Just like other women operating in other male dominated fields, Umwiza has faced prejudices and has had to work hard to demystify stereotypes about women’s abilities.
“I had to consciously and intentionally put in extra effort to work on those areas where as a woman I’m likely to be stereotypically judged. It was a lot of pressure,” she says.
During “rush hour” and “airport drive”, where she had to make sure a client did not miss a flight, she has had to train her mind to be positive that she will make it on time, and it has often worked out.
“Men get away with a lot. They can be weak, lazy and late, and when this happens it’s treated as normal. But if a woman exhibits these traits, it is quickly connected to her femininity, which is unfair,” she says.
Umwiza says she is always greeted with awe, from the tourists she drives to children on the streets, to traffic police, as well as fellow drivers on the road.
Sometimes traffic officers stop her, not to check her credentials but just to make sure that she is indeed the one driving the safari vehicle.
I asked her what her toughest experience as a safari driver has been.
She said it happened while on a Uganda trip, going to Bwindi Impenetrable Forest.
Due to the bad road and the rugged nature of the terrain, the car skidded off the road and stopped on a steep hill. She turned to see the bewildered faces of the guests, after which she asked if everyone was okay: They were.
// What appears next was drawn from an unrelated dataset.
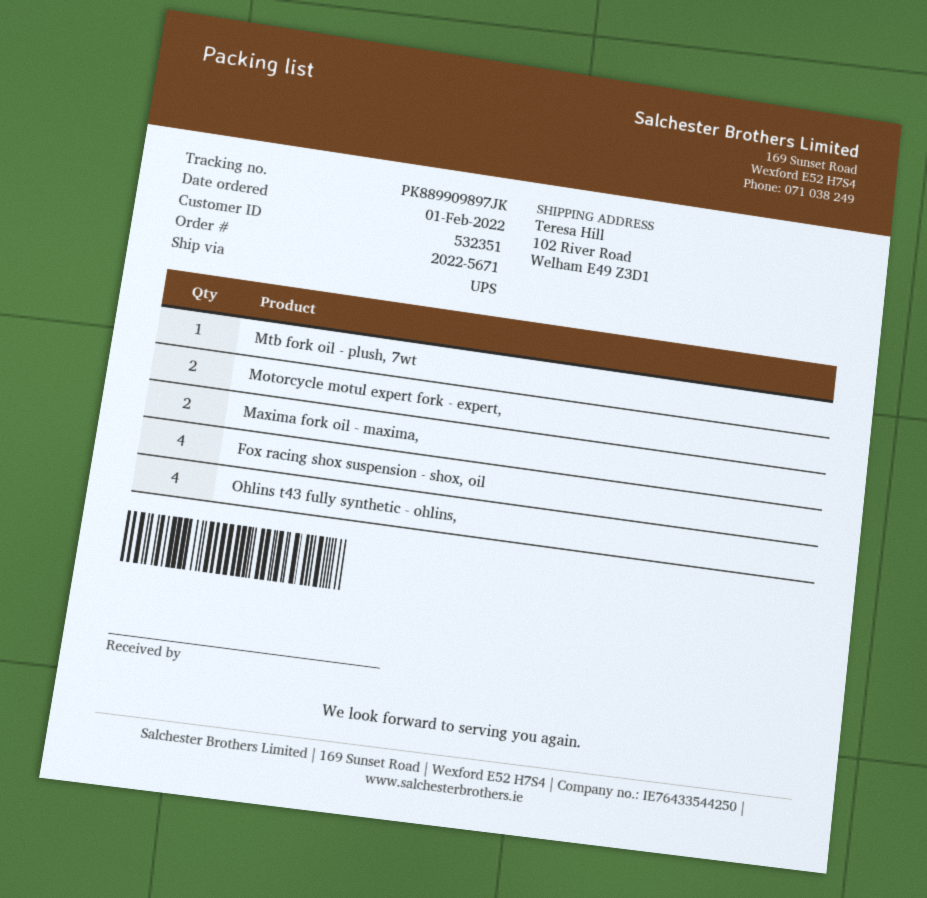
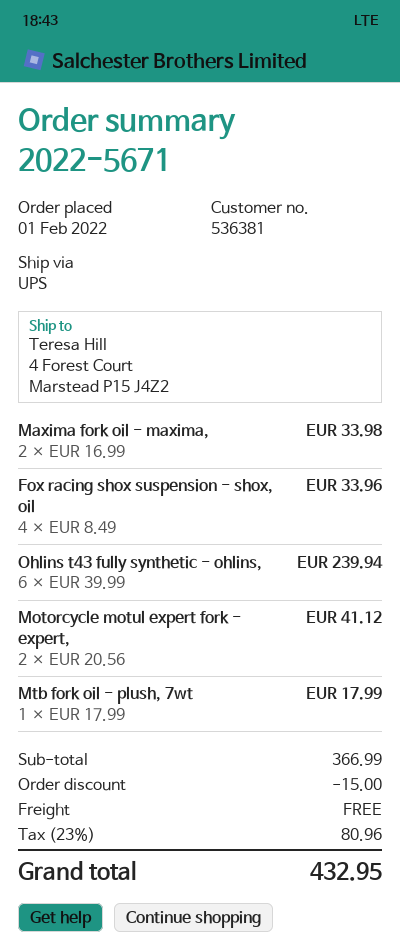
customer number: 532351 -> 536381
ship to: 102 River Road, Welham E49 Z3D1 -> 4 Forest Court, Marstead P15 J4Z2
Ohlins t43 fully synthetic - ohlins,: 4 -> 6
She made sure not to betray any trace of panic, then she started the engine and engaged a lower gear, which got them out of the dangerous slope safely. Other than that, she hasn’t encountered any serious issues on the road.
“I have received good reviews from many tourists whom I have driven,” she says.
Umwiza is a freelance driver, but since Covid-19 dampened the tourism business she has not been getting jobs. She is optimistic that with operators tapping into local tourism, things will get better.
Since tourism activities resumed in June, she has driven her family and friends twice to Akagera National Park, where they had an exhilarating experience in the wild.
Umwiza says she will continue looking for private tours.
She hopes to have her own tour safari vehicle one day, doing this job that truly gives her joy.
“I have been a waiter, a secretary, a research assistant, but this is the best work so far. It keeps me happy and I feel I am doing something unique,” she said.
Following in her sister's footsteps
Murungi Jovia shares: It started with Umwiza talking about her experiences while on trips with tourists, and how the tourism industry needs more women. At that time she was the only female tour driver.
The way she developed and supported herself as a woman in the industry inspired me. I said to myself, if she can do it why not me?
So I asked her to take me with her on trips as a trainee and she agreed.
I accompanied her on most of her trips, and read some of her books about tour guiding to learn more.
She also sent me for some trainings in Kigali.
After gaining some knowledge about what to do in the field, I travelled to Uganda to look for tour companies I could work with.
After knocking on a few doors, one company took me in. I started guiding, and this is my second year in the industry.
I drive tourists in Rwanda and Uganda, and I hope to cover East Africa after completing my short course in tour guiding and administration.
My sister still inspires me to date.